(EXERCISE DETAILS) Only the count is wanted here: how many lines of the entries hold the string "total"?

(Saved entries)
..............................

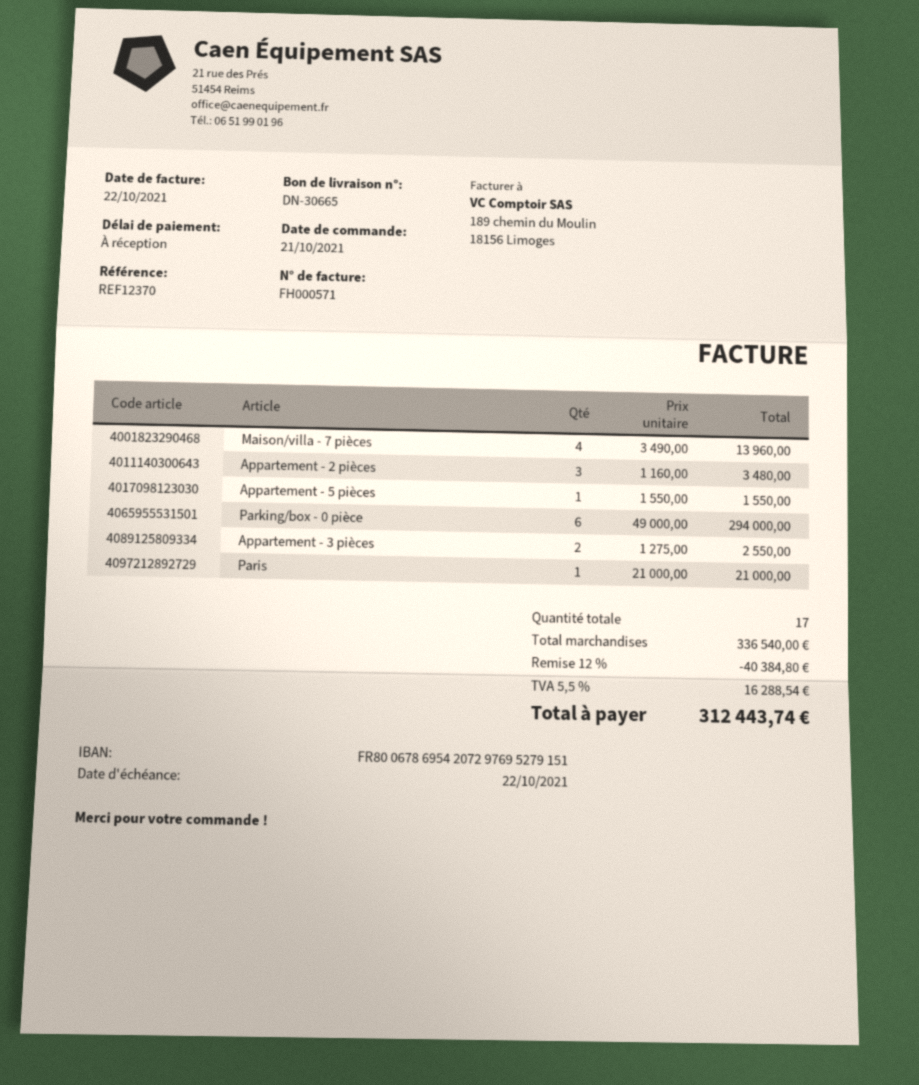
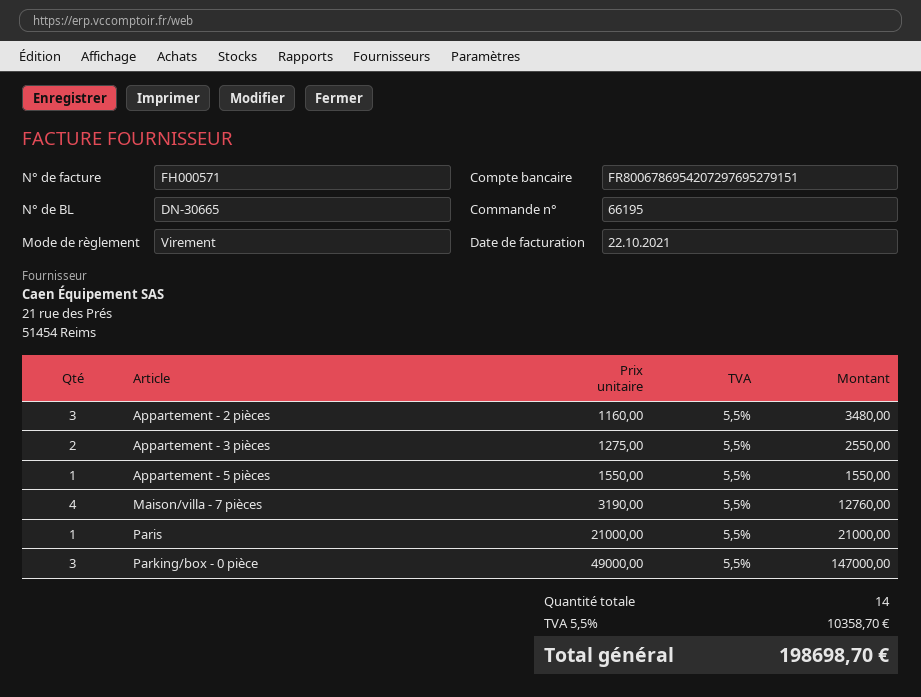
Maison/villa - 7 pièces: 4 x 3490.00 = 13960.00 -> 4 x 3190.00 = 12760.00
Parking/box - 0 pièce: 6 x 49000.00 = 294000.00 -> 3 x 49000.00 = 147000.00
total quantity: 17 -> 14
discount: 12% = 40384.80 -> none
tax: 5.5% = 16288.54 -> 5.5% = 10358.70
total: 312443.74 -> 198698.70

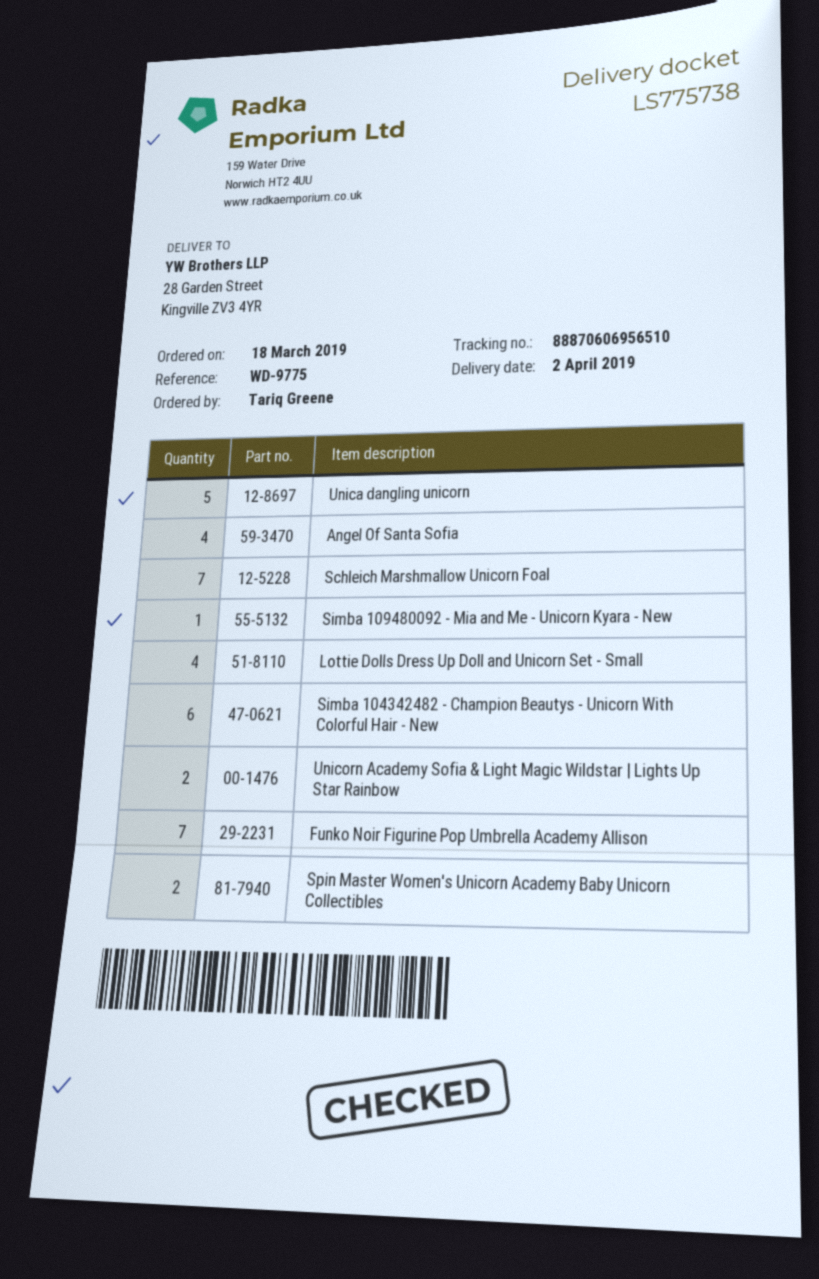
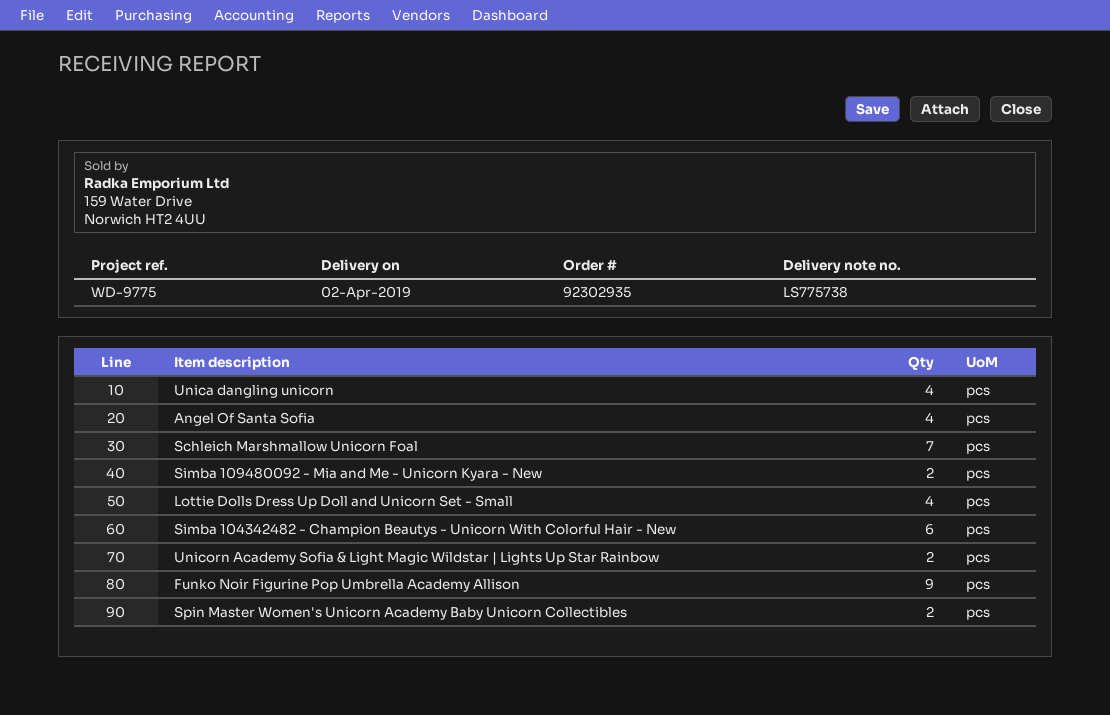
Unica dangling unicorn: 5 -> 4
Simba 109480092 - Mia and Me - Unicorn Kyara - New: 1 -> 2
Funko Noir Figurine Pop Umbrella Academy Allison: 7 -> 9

..............................

(YOUR RESPONSE) 2